━━━━━ Data under study ━━━━━

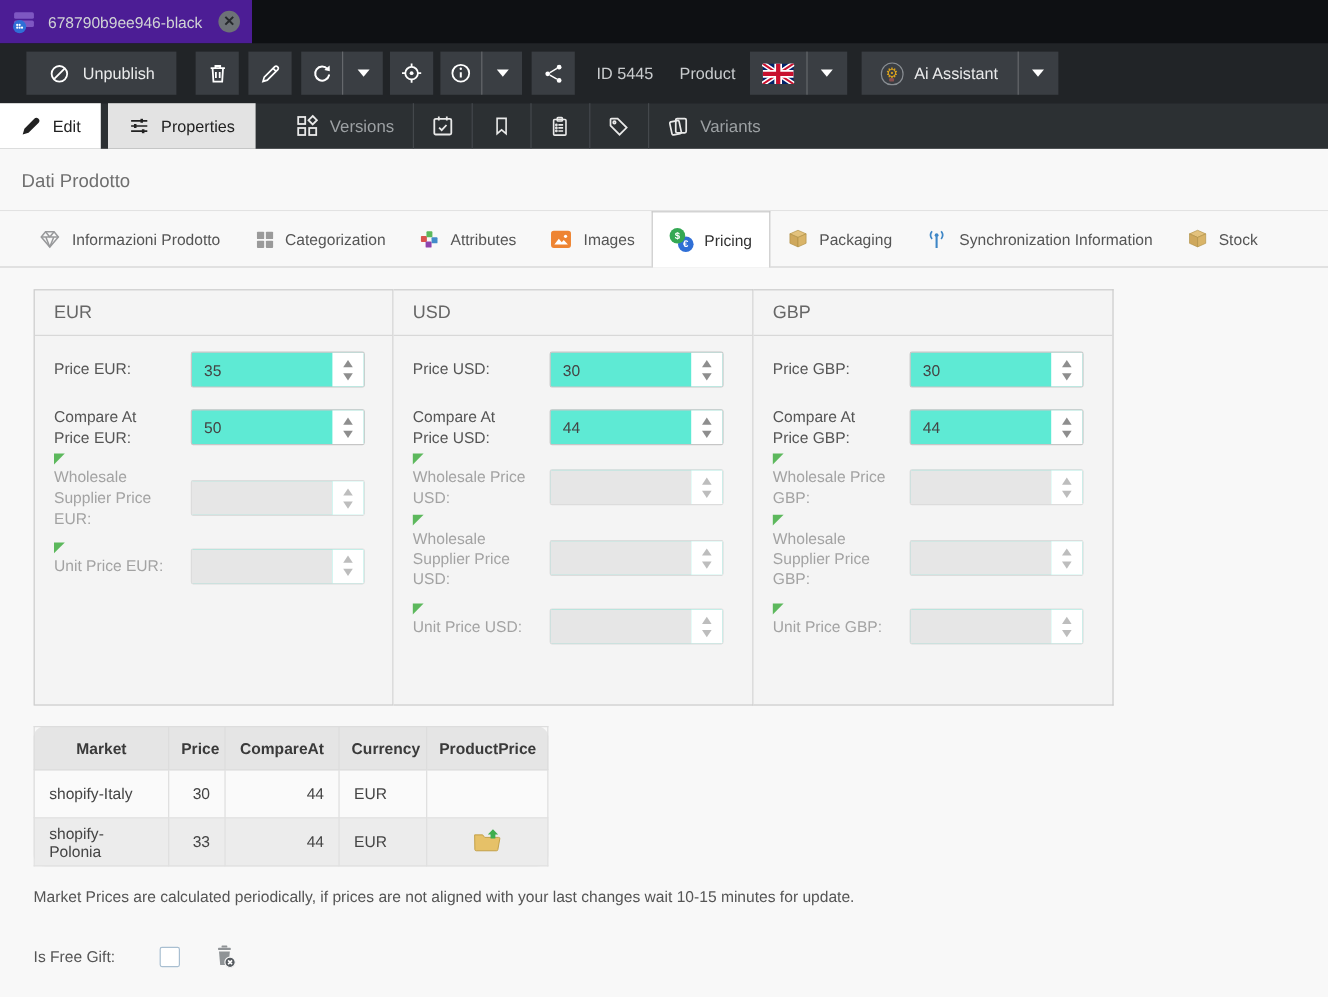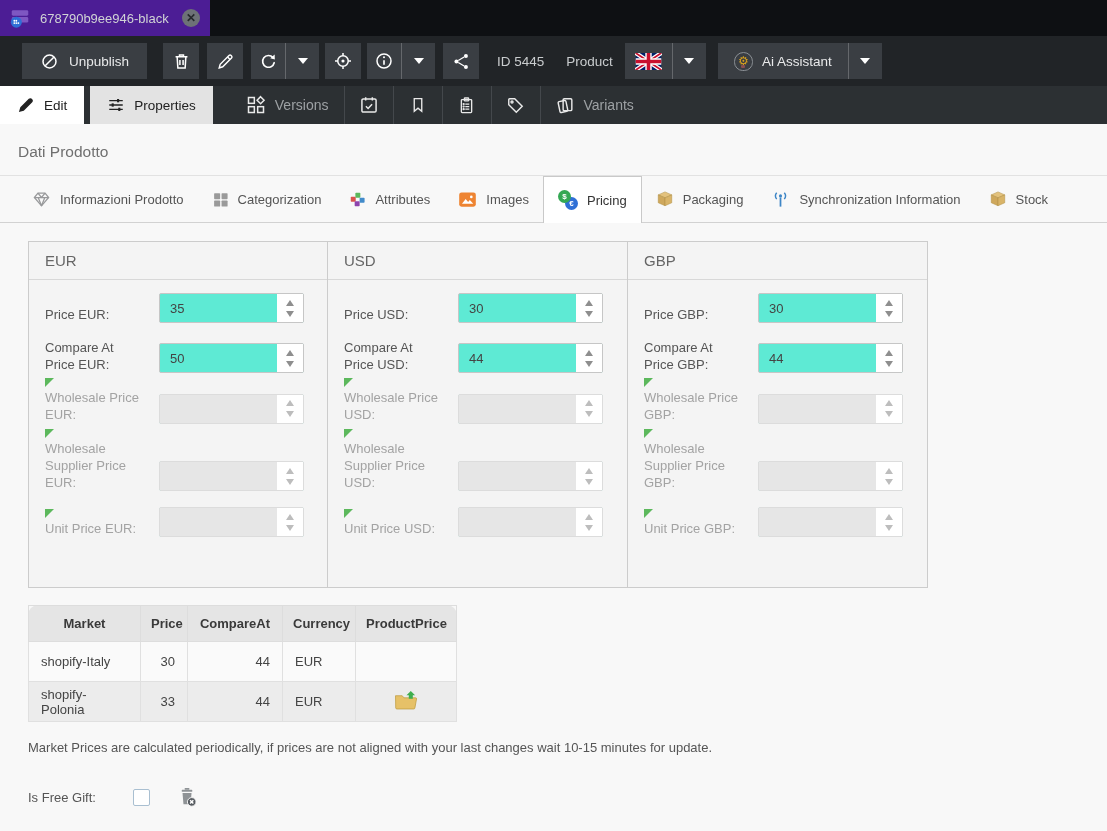--- a/index.html
+++ b/index.html
@@ -69,21 +69,21 @@
   .coin-usd { background:#34a853; top:0; left:0; z-index:1; }
   .coin-eur { background:#2f6fd6; top:7px; left:7px; }
 
   
   .panels { display:flex; margin:18px 0 0 28px; }
   .panel { width:300px; height:347px; background:#f4f4f4; border:1px solid #ccc; }
   .panel + .panel { border-left:0; }
   .panel-h { height:38px; display:flex; align-items:center; padding:0 16px;
     color:#666; font-size:15px; border-bottom:1px solid #d8d8d8; }
   .panel-b { padding:13px 16px 0; }
-  .field { display:flex; align-items:flex-end; margin-bottom:16px; }
+  .field { display:flex; align-items:center; margin-bottom:16px; }
   .field.flagged { margin-top:13px; }
   .field .lbl { width:106px; padding-right:6px; font-size:13px; color:#555;
     line-height:1.32; position:relative; }
   .flag { position:absolute; top:-11px; left:0; width:0; height:0;
     border-top:9px solid #5cb85c; border-right:9px solid transparent; }
   .field.disabled .lbl { color:#a3a3a3; }
   .num { width:145px; height:30px; background:#5eead4; border:1px solid #c6c6c6;
     border-radius:2px; display:flex; margin-left:8px; }
   .num .val { flex:1; padding:0 10px; display:flex; align-items:center; font-size:13px; color:#444; }
   .num .spin { width:26px; display:flex; flex-direction:column; align-items:center;
@@ -452,37 +452,20 @@
       </div>
     </div>
   </div>
             <div class="field">
     <div class="lbl">
       
       <span class="lbl-text">Compare At Price EUR:</span>
     </div>
     <div class="num">
       <div class="val">50</div>
-      <div class="spin">
-        <span class="spin-btn">
-                    <i class="tri-up"></i>
-                  </span>
-        <span class="spin-btn">
-                    <i class="tri-down"></i>
-                  </span>
-      </div>
-    </div>
-  </div>
-            <div class="field disabled flagged">
-    <div class="lbl">
-      <span class="flag"></span>
-      <span class="lbl-text">Wholesale Price EUR:</span>
-    </div>
-    <div class="num">
-      <div class="val"></div>
       <div class="spin">
         <span class="spin-btn">
                     <i class="tri-up"></i>
                   </span>
         <span class="spin-btn">
                     <i class="tri-down"></i>
                   </span>
       </div>
     </div>
   </div>

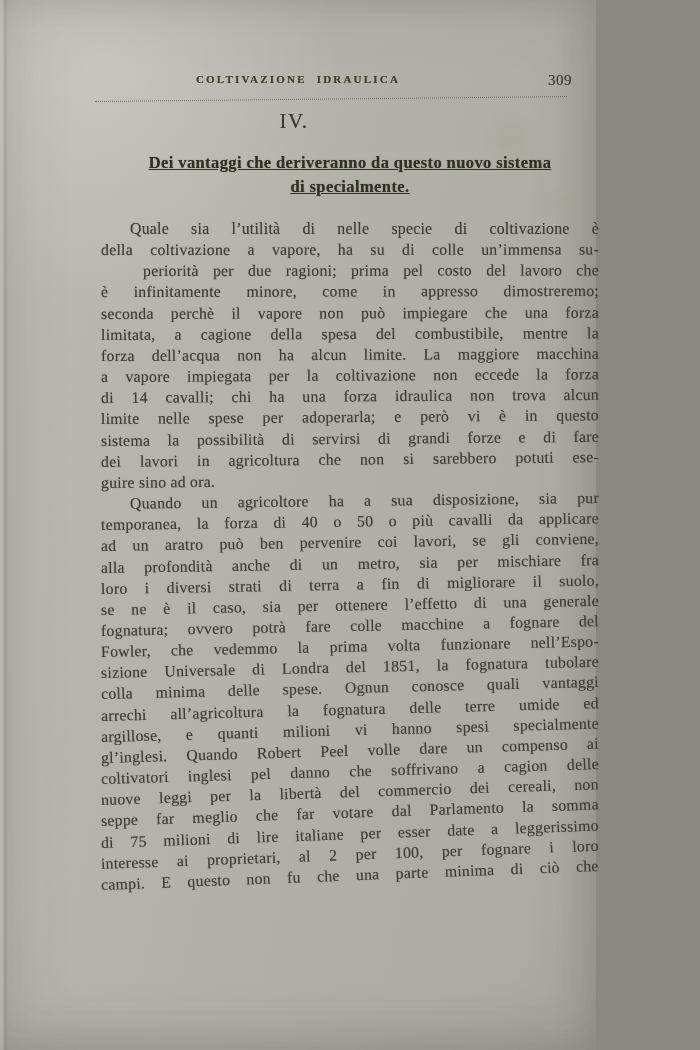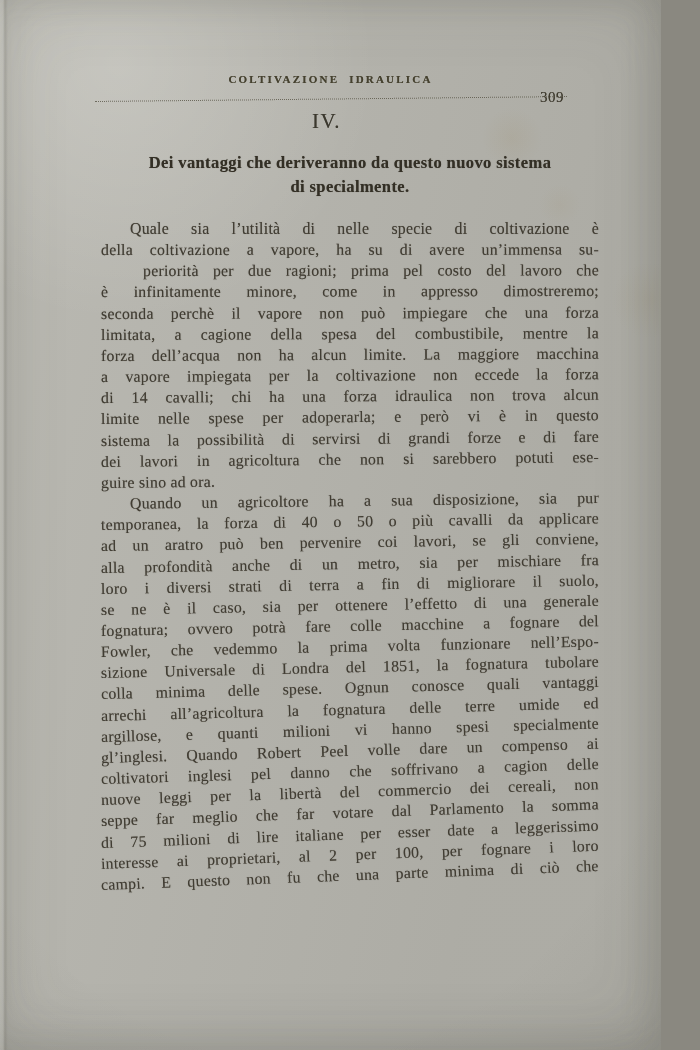--- a/index.html
+++ b/index.html
@@ -8,21 +8,21 @@
     width: 700px;
     height: 1050px;
     overflow: hidden;
     background: #8a8880;
     font-family: "Liberation Serif", "DejaVu Serif", serif;
   }
 
   
   .photo {
     position: relative;
-    width: 661px;
+    width: 596px;
     height: 1050px;
     background:
       radial-gradient(ellipse 60% 38% at 18% 6%, rgba(255,255,250,0.20), rgba(255,255,250,0) 65%),
       radial-gradient(circle 42px at 512px 138px, rgba(150,128,82,0.11), rgba(150,128,82,0) 72%),
       radial-gradient(circle 55px at 650px 300px, rgba(140,120,80,0.09), rgba(140,120,80,0) 70%),
       radial-gradient(circle 30px at 560px 205px, rgba(150,128,82,0.07), rgba(150,128,82,0) 70%),
       linear-gradient(103deg, rgba(255,255,250,0.07), rgba(20,20,12,0.05) 75%),
       radial-gradient(ellipse 120% 110% at 45% 40%, rgba(0,0,0,0) 55%, rgba(56,54,46,0.17) 100%),
       #b5b4ad;
     box-shadow:
@@ -55,24 +55,24 @@
     font-size: 11px;
     font-weight: 700;
     letter-spacing: 2.2px;
     word-spacing: 5px;
     color: #45412f;
     text-shadow: 0 0 0.6px rgba(69,65,47,0.7);
   }
 
   .page-number {
     position: absolute;
-    top: 89px;
+    top: 72px;
     left: 540px;
     width: 40px;
-    text-align: left;
+    text-align: center;
     font-size: 15px;
     color: #3e3a2e;
     letter-spacing: 0.5px;
     text-shadow: 0 0 0.6px rgba(62,58,46,0.6);
   }
 
   .dotted-rule {
     position: absolute;
     top: 101px;
     left: 95px;
@@ -101,20 +101,21 @@
     left: 70px;
     width: 560px;
     margin: 0;
     text-align: center;
     font-size: 16.5px;
     font-weight: 700;
     line-height: 23.5px;
     letter-spacing: 0.4px;
     color: #332f25;
     text-shadow: 0 0 0.7px rgba(51,47,37,0.65);
+    text-decoration: underline;
   }
 
   .body-text {
     position: absolute;
     top: 218px;
     left: 101px;
     width: 498px;
     font-size: 15.8px;
     line-height: 21.15px;
     letter-spacing: 0.25px;
@@ -152,21 +153,21 @@
   <div class="section-number">IV.</div>
 
   <h1 class="section-title">
     <span>Dei vantaggi che deriveranno da questo nuovo sistema</span><br>
     <span>di specialmente.</span>
   </h1>
 
   <div class="body-text">
 
   <div class="line first" style="transform: rotate(0deg);">Quale sia l’utilità di nelle specie di coltivazione è</div>
-      <div class="line" style="transform: rotate(-0.05deg);">della coltivazione a vapore, ha su di avere un’immensa su-</div>
+      <div class="line" style="transform: rotate(-0.05deg);">della coltivazione a vapore, ha su di colle un’immensa su-</div>
       <div class="line" style="transform: rotate(-0.08deg); margin-left: 42px;">periorità per due ragioni; prima pel costo del lavoro che</div>
       <div class="line" style="transform: rotate(-0.12deg);">è infinitamente minore, come in appresso dimostreremo;</div>
       <div class="line" style="transform: rotate(-0.16deg);">seconda perchè il vapore non può impiegare che una forza</div>
       <div class="line" style="transform: rotate(-0.21deg);">limitata, a cagione della spesa del combustibile, mentre la</div>
       <div class="line" style="transform: rotate(-0.26deg);">forza dell’acqua non ha alcun limite. La maggiore macchina</div>
       <div class="line" style="transform: rotate(-0.32deg);">a vapore impiegata per la coltivazione non eccede la forza</div>
       <div class="line" style="transform: rotate(-0.37deg);">di 14 cavalli; chi ha una forza idraulica non trova alcun</div>
       <div class="line" style="transform: rotate(-0.43deg);">limite nelle spese per adoperarla; e però vi è in questo</div>
       <div class="line" style="transform: rotate(-0.49deg);">sistema la possibilità di servirsi di grandi forze e di fare</div>
       <div class="line" style="transform: rotate(-0.56deg);">dei lavori in agricoltura che non si sarebbero potuti ese-</div>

━━━━━

| What the task requires |
The reply has to reproduce every line above verbatim and contain no pictures.

| Response area |
--- a/index.html
+++ b/index.html
@@ -69,21 +69,21 @@
   .coin-usd { background:#34a853; top:0; left:0; z-index:1; }
   .coin-eur { background:#2f6fd6; top:7px; left:7px; }
 
   
   .panels { display:flex; margin:18px 0 0 28px; }
   .panel { width:300px; height:347px; background:#f4f4f4; border:1px solid #ccc; }
   .panel + .panel { border-left:0; }
   .panel-h { height:38px; display:flex; align-items:center; padding:0 16px;
     color:#666; font-size:15px; border-bottom:1px solid #d8d8d8; }
   .panel-b { padding:13px 16px 0; }
-  .field { display:flex; align-items:flex-end; margin-bottom:16px; }
+  .field { display:flex; align-items:center; margin-bottom:16px; }
   .field.flagged { margin-top:13px; }
   .field .lbl { width:106px; padding-right:6px; font-size:13px; color:#555;
     line-height:1.32; position:relative; }
   .flag { position:absolute; top:-11px; left:0; width:0; height:0;
     border-top:9px solid #5cb85c; border-right:9px solid transparent; }
   .field.disabled .lbl { color:#a3a3a3; }
   .num { width:145px; height:30px; background:#5eead4; border:1px solid #c6c6c6;
     border-radius:2px; display:flex; margin-left:8px; }
   .num .val { flex:1; padding:0 10px; display:flex; align-items:center; font-size:13px; color:#444; }
   .num .spin { width:26px; display:flex; flex-direction:column; align-items:center;
@@ -452,37 +452,20 @@
       </div>
     </div>
   </div>
             <div class="field">
     <div class="lbl">
       
       <span class="lbl-text">Compare At Price EUR:</span>
     </div>
     <div class="num">
       <div class="val">50</div>
-      <div class="spin">
-        <span class="spin-btn">
-                    <i class="tri-up"></i>
-                  </span>
-        <span class="spin-btn">
-                    <i class="tri-down"></i>
-                  </span>
-      </div>
-    </div>
-  </div>
-            <div class="field disabled flagged">
-    <div class="lbl">
-      <span class="flag"></span>
-      <span class="lbl-text">Wholesale Price EUR:</span>
-    </div>
-    <div class="num">
-      <div class="val"></div>
       <div class="spin">
         <span class="spin-btn">
                     <i class="tri-up"></i>
                   </span>
         <span class="spin-btn">
                     <i class="tri-down"></i>
                   </span>
       </div>
     </div>
   </div>

--- a/index.html
+++ b/index.html
@@ -8,21 +8,21 @@
     width: 700px;
     height: 1050px;
     overflow: hidden;
     background: #8a8880;
     font-family: "Liberation Serif", "DejaVu Serif", serif;
   }
 
   
   .photo {
     position: relative;
-    width: 661px;
+    width: 596px;
     height: 1050px;
     background:
       radial-gradient(ellipse 60% 38% at 18% 6%, rgba(255,255,250,0.20), rgba(255,255,250,0) 65%),
       radial-gradient(circle 42px at 512px 138px, rgba(150,128,82,0.11), rgba(150,128,82,0) 72%),
       radial-gradient(circle 55px at 650px 300px, rgba(140,120,80,0.09), rgba(140,120,80,0) 70%),
       radial-gradient(circle 30px at 560px 205px, rgba(150,128,82,0.07), rgba(150,128,82,0) 70%),
       linear-gradient(103deg, rgba(255,255,250,0.07), rgba(20,20,12,0.05) 75%),
       radial-gradient(ellipse 120% 110% at 45% 40%, rgba(0,0,0,0) 55%, rgba(56,54,46,0.17) 100%),
       #b5b4ad;
     box-shadow:
@@ -55,24 +55,24 @@
     font-size: 11px;
     font-weight: 700;
     letter-spacing: 2.2px;
     word-spacing: 5px;
     color: #45412f;
     text-shadow: 0 0 0.6px rgba(69,65,47,0.7);
   }
 
   .page-number {
     position: absolute;
-    top: 89px;
+    top: 72px;
     left: 540px;
     width: 40px;
-    text-align: left;
+    text-align: center;
     font-size: 15px;
     color: #3e3a2e;
     letter-spacing: 0.5px;
     text-shadow: 0 0 0.6px rgba(62,58,46,0.6);
   }
 
   .dotted-rule {
     position: absolute;
     top: 101px;
     left: 95px;
@@ -101,20 +101,21 @@
     left: 70px;
     width: 560px;
     margin: 0;
     text-align: center;
     font-size: 16.5px;
     font-weight: 700;
     line-height: 23.5px;
     letter-spacing: 0.4px;
     color: #332f25;
     text-shadow: 0 0 0.7px rgba(51,47,37,0.65);
+    text-decoration: underline;
   }
 
   .body-text {
     position: absolute;
     top: 218px;
     left: 101px;
     width: 498px;
     font-size: 15.8px;
     line-height: 21.15px;
     letter-spacing: 0.25px;
@@ -152,21 +153,21 @@
   <div class="section-number">IV.</div>
 
   <h1 class="section-title">
     <span>Dei vantaggi che deriveranno da questo nuovo sistema</span><br>
     <span>di specialmente.</span>
   </h1>
 
   <div class="body-text">
 
   <div class="line first" style="transform: rotate(0deg);">Quale sia l’utilità di nelle specie di coltivazione è</div>
-      <div class="line" style="transform: rotate(-0.05deg);">della coltivazione a vapore, ha su di avere un’immensa su-</div>
+      <div class="line" style="transform: rotate(-0.05deg);">della coltivazione a vapore, ha su di colle un’immensa su-</div>
       <div class="line" style="transform: rotate(-0.08deg); margin-left: 42px;">periorità per due ragioni; prima pel costo del lavoro che</div>
       <div class="line" style="transform: rotate(-0.12deg);">è infinitamente minore, come in appresso dimostreremo;</div>
       <div class="line" style="transform: rotate(-0.16deg);">seconda perchè il vapore non può impiegare che una forza</div>
       <div class="line" style="transform: rotate(-0.21deg);">limitata, a cagione della spesa del combustibile, mentre la</div>
       <div class="line" style="transform: rotate(-0.26deg);">forza dell’acqua non ha alcun limite. La maggiore macchina</div>
       <div class="line" style="transform: rotate(-0.32deg);">a vapore impiegata per la coltivazione non eccede la forza</div>
       <div class="line" style="transform: rotate(-0.37deg);">di 14 cavalli; chi ha una forza idraulica non trova alcun</div>
       <div class="line" style="transform: rotate(-0.43deg);">limite nelle spese per adoperarla; e però vi è in questo</div>
       <div class="line" style="transform: rotate(-0.49deg);">sistema la possibilità di servirsi di grandi forze e di fare</div>
       <div class="line" style="transform: rotate(-0.56deg);">dei lavori in agricoltura che non si sarebbero potuti ese-</div>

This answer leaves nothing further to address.